Description of the task:
Wherever "text" occurs in the entries, copy the line that holds it.

The records:
============
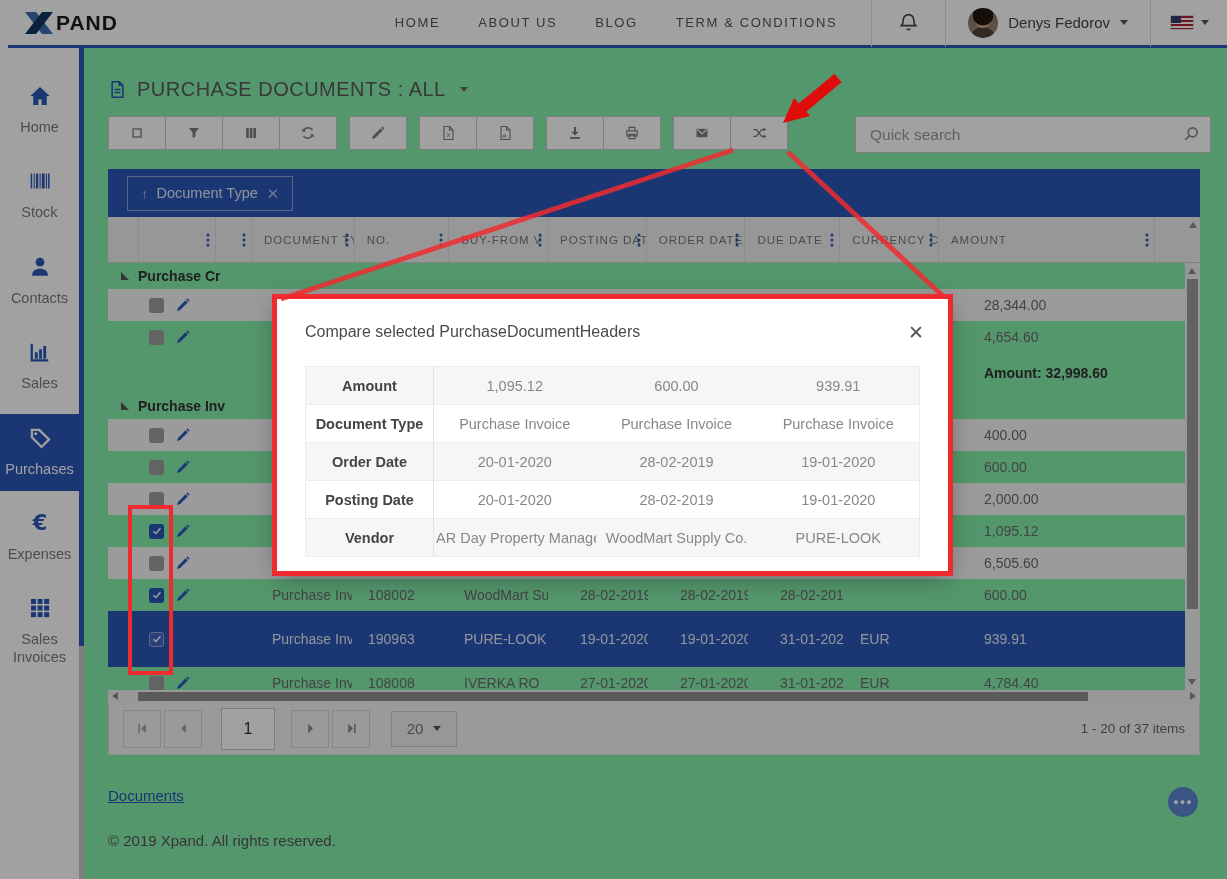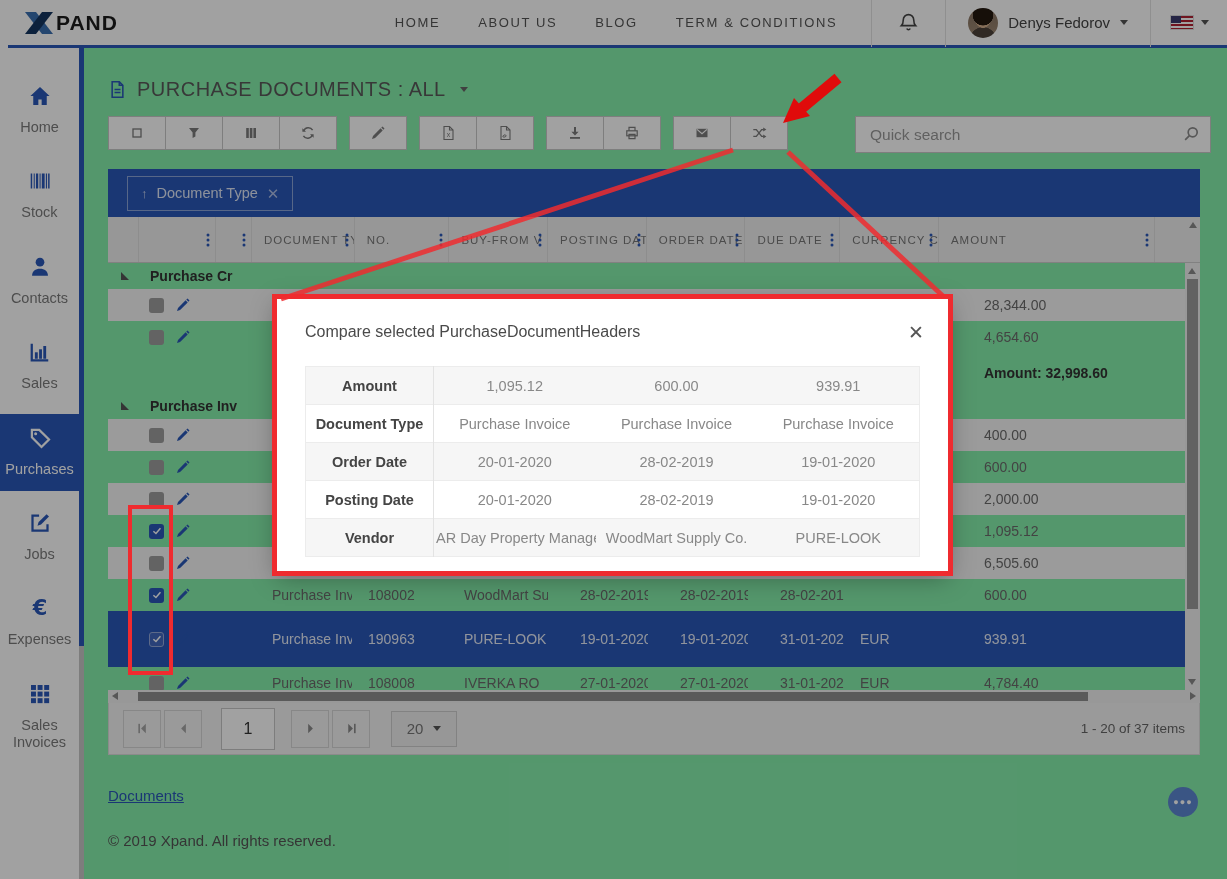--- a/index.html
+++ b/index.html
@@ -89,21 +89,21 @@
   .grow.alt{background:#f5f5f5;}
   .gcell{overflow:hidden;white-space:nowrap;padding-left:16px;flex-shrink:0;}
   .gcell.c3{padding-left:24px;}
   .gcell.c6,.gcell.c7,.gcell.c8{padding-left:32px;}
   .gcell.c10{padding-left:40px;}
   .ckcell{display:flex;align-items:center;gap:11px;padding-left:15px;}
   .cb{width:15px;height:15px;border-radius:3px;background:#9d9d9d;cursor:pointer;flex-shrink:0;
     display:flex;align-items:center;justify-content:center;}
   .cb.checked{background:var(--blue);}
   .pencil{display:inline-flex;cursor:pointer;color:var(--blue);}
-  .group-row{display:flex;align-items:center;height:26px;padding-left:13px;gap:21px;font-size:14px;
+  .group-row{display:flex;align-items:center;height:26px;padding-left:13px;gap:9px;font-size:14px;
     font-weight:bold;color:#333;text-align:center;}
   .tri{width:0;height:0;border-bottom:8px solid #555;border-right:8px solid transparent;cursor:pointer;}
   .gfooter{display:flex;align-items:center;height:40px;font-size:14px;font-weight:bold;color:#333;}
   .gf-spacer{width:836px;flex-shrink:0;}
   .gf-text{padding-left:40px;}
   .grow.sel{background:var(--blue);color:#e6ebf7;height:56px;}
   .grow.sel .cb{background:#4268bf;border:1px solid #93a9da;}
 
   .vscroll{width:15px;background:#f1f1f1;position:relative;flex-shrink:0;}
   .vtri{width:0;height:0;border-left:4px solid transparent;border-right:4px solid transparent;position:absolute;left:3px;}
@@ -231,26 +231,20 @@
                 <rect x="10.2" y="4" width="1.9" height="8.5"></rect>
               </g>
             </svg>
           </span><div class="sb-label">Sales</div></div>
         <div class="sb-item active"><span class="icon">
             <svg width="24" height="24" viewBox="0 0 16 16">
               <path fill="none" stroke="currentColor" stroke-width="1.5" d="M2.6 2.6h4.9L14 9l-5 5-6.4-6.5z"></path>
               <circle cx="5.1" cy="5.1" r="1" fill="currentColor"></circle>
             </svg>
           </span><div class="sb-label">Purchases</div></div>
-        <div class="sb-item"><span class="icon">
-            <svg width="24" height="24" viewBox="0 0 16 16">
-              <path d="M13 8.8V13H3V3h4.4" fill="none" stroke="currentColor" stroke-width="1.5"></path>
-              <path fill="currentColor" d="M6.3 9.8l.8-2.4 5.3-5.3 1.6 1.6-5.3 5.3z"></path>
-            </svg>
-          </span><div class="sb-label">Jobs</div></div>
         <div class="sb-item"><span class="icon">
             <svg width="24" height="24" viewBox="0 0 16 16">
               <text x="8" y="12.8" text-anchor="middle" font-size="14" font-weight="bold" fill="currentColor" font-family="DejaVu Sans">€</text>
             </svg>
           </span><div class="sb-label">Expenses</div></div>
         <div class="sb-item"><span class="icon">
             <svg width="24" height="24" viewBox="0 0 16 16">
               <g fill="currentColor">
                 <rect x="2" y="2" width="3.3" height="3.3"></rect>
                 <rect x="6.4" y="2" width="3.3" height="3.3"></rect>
============
Solution to this problem:
     font-weight:bold;color:#333;text-align:center;}
   .gf-text{padding-left:40px;}
               <text x="8" y="12.8" text-anchor="middle" font-size="14" font-weight="bold" fill="currentColor" font-family="DejaVu Sans">€</text>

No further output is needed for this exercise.